October 14, 2003
Thomas A. Scully
Centers for Medicare and Medicaid Services
Department of Health and Human Services
P.O. Box 8013
Baltimore, MD 21244-8013
Re: CMS-1229-P—Medicare Program; Payment Reform for Part B Drugs
Dear Mr. Scully:
On behalf of its 10,000 U.S. members, the American Urological Association (AUA) is pleased to submit comments regarding the Centers for Medicare and Medicaid Service's (CMS) proposed rule on payment reform for Part B Drugs. We are aware that rapid spending growth in Medicare's drug payment system makes this a logical payment reform target for CMS, and that Administrator Scully has made this reform one of his top priorities.
However, the AUA feels compelled to point out that physicians did not create the current Medicare drug payment system or the problems associated with it. Therefore, it is unfair that physicians and their patients should bear the brunt of such immediate and significant changes. This is especially true in light of the many other significant burdens physicians are facing currently, including negative conversion factor updates, skyrocketing liability insurance premiums and unfunded mandates such as HIPAA.

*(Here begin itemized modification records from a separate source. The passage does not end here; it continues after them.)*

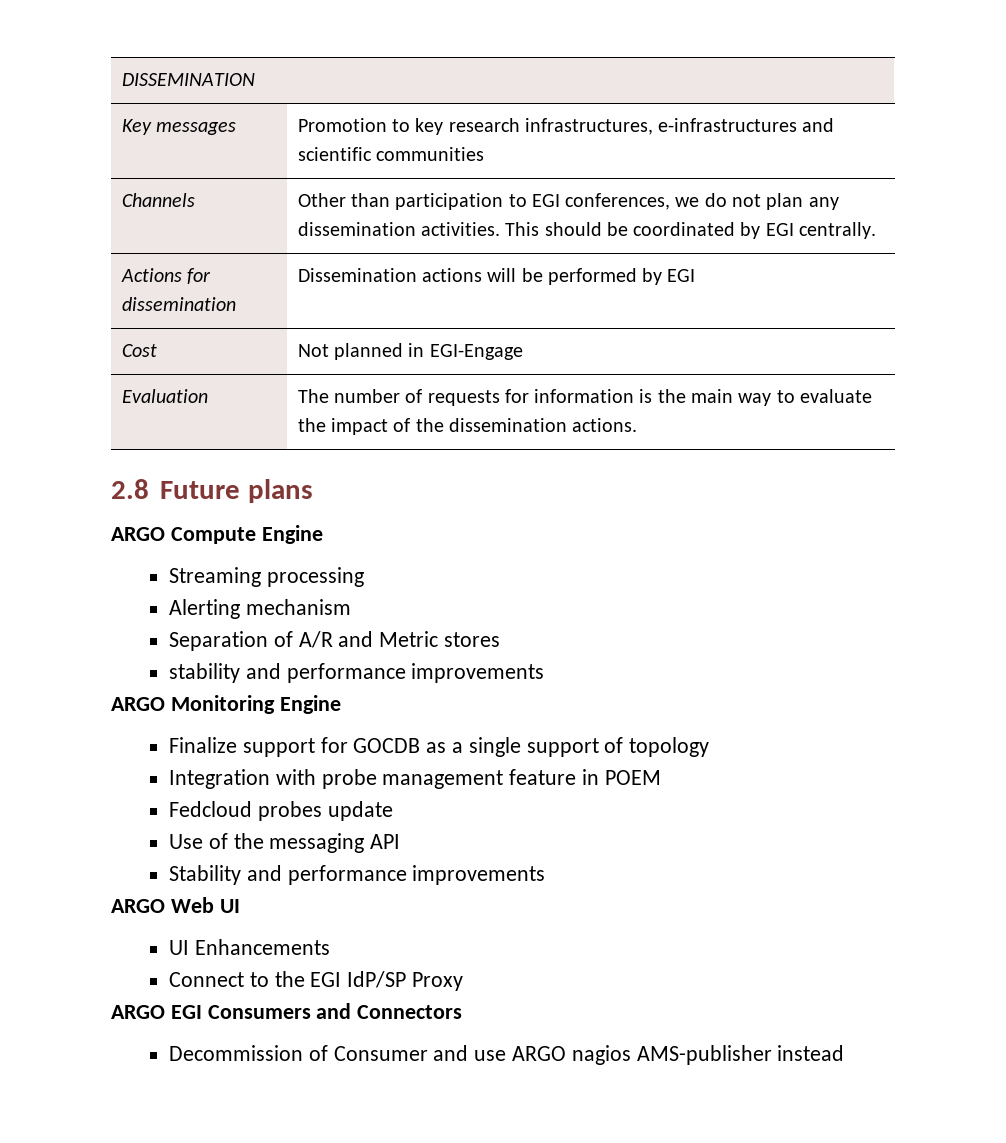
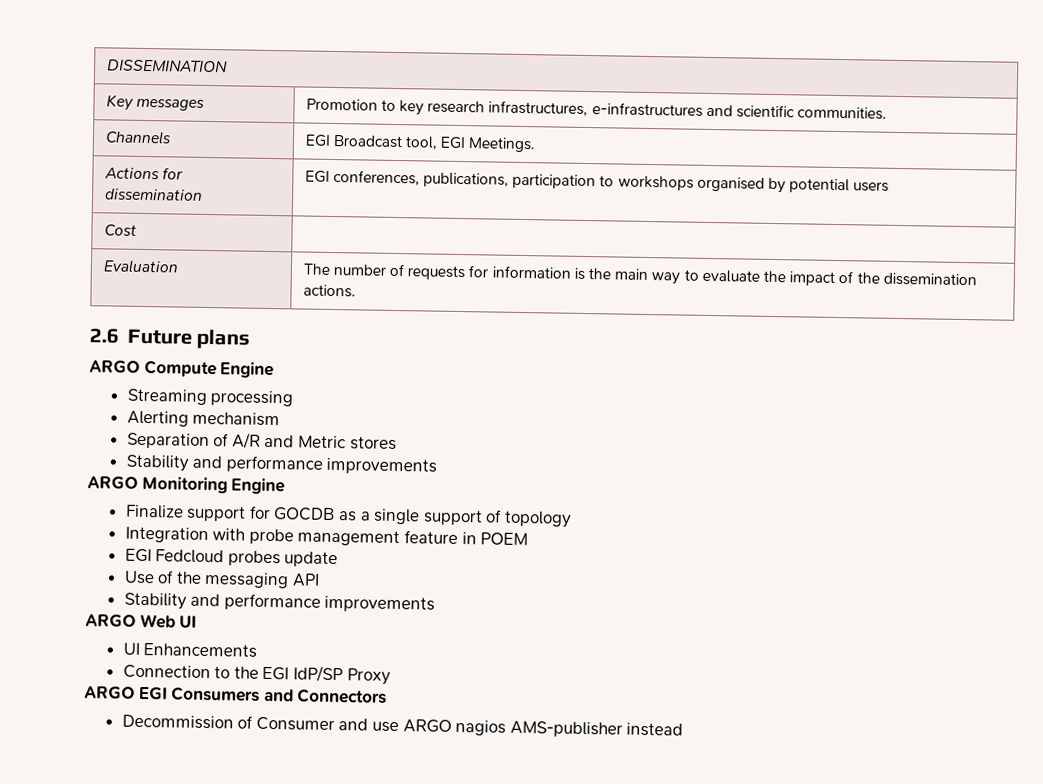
- Key messages | Promotion to key research infrastructures, e-infrastructures and scientific communities
+ Key messages | Promotion to key research infrastructures, e-infrastructures and scientific communities.
- Channels | Other than participation to EGI conferences, we do not plan any dissemination activities. This should be coordinated by EGI centrally.
- Actions for dissemination | Dissemination actions will be performed by EGI
- Cost | Not planned in EGI-Engage
+ Channels | EGI Broadcast tool, EGI Meetings.
+ Actions for dissemination | EGI conferences, publications, participation to workshops organised by potential users
+ Cost |
- 2.8 Future plans
+ 2.6 Future plans
  Separation of A/R and Metric stores
- stability and performance improvements
+ Stability and performance improvements
- Fedcloud probes update
+ EGI Fedcloud probes update
- Connect to the EGI IdP/SP Proxy
+ Connection to the EGI IdP/SP Proxy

Furthermore, since implementation of the Medicare Fee Schedule in 1992, the conversion factor for procedures has decreased from $40.00 to $36.79. According to the Bureau of Labor Statistics, the present value of $40.00 in 2003 is $52.63; this represents a 30 percent reduction in the conversion factor in real dollars since 1992.

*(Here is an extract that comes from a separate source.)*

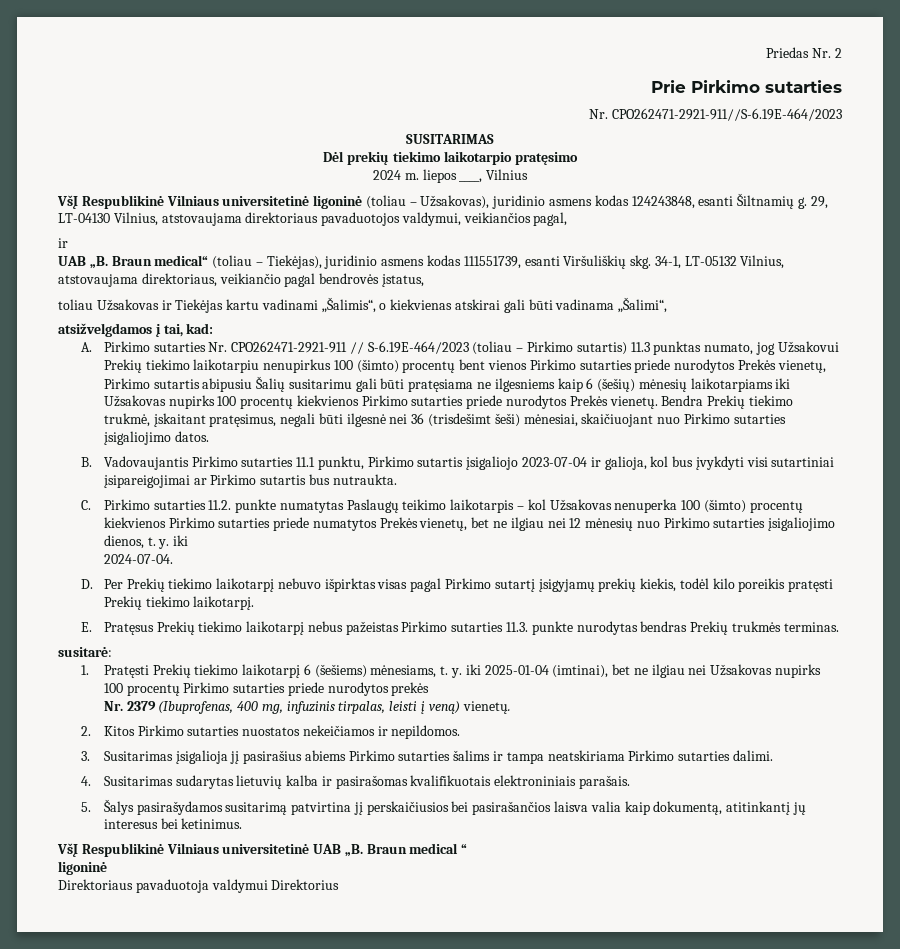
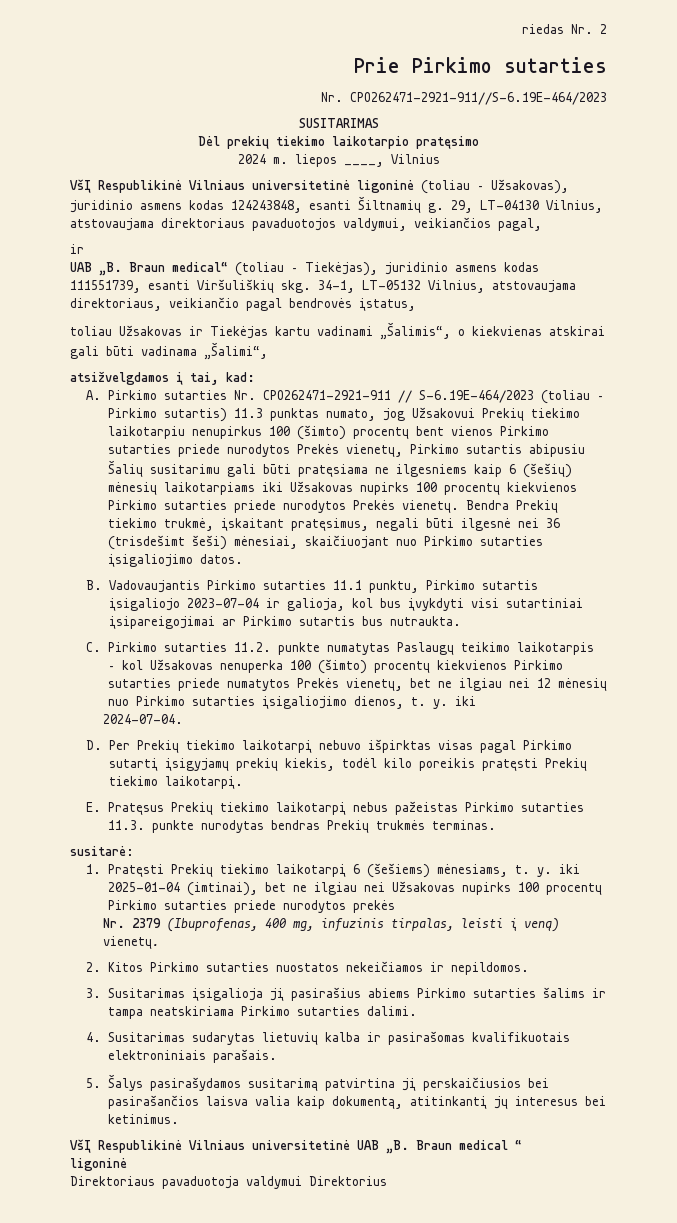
- Priedas Nr. 2
+ riedas Nr. 2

These conversion factor reductions coupled with decreases in the practice expense relative value units (RVUs) for many urologic cancer surgical procedures has reduced the "real dollar reimbursement" for many procedures by over 50 percent in the past 13 years.
This dramatic reduction in reimbursement coupled with double-digit increases in true "practice expense" and now proposed dramatic reductions in drug payments are a recipe for disaster to the practicing urologist.
Also, we are appalled by the short time frame of just four months between introduction and implementation of a proposal of this magnitude. Without more data and more time to analyze the impacts of this somewhat vague proposed rule, we are very concerned that there will be unintended consequences for patient care if CMS goes forward with a January 1, 2004 implementation of this rule.
According to a June, 2003 report from the Medicare Payment Advisory Commission (MedPAC), in 2001, urology accounted for 17 percent of Medicare drug spending. Because urologists are affected so dramatically by this proposed rule, it is disappointing that the rule does not provide more detail on impacts to urologists, or for any specialty other than oncology. For each of the four payment-reform options, the CMS actuary provides estimates of total decreases in drug payments and total increases from changes to the practice expense RVUs of drug administration CPT® codes. However, there is not enough information to determine the percent break down among the specialties that bill for drugs.
A lack of sufficient data to assess specialty-level impacts for any specialty other than oncology makes it difficult to speak to the various options. In order for the AUA to assess financial impacts for 2004 and especially for the years beyond 2004 under any of the options, data specific to urology is essential. It is clear, however, that changes to Medicare's drug payment system under any of the four proposed options outlined in the rule could potentially jeopardize patient access if physicians stop administering drugs in their office due to payments that do not cover acquisition cost or increased expenses caused by administrative complexity. In this case, physicians might elect to refer their patients to outpatient departments for drug therapy, which would simply shift spending within Part B, or even cause increased spending.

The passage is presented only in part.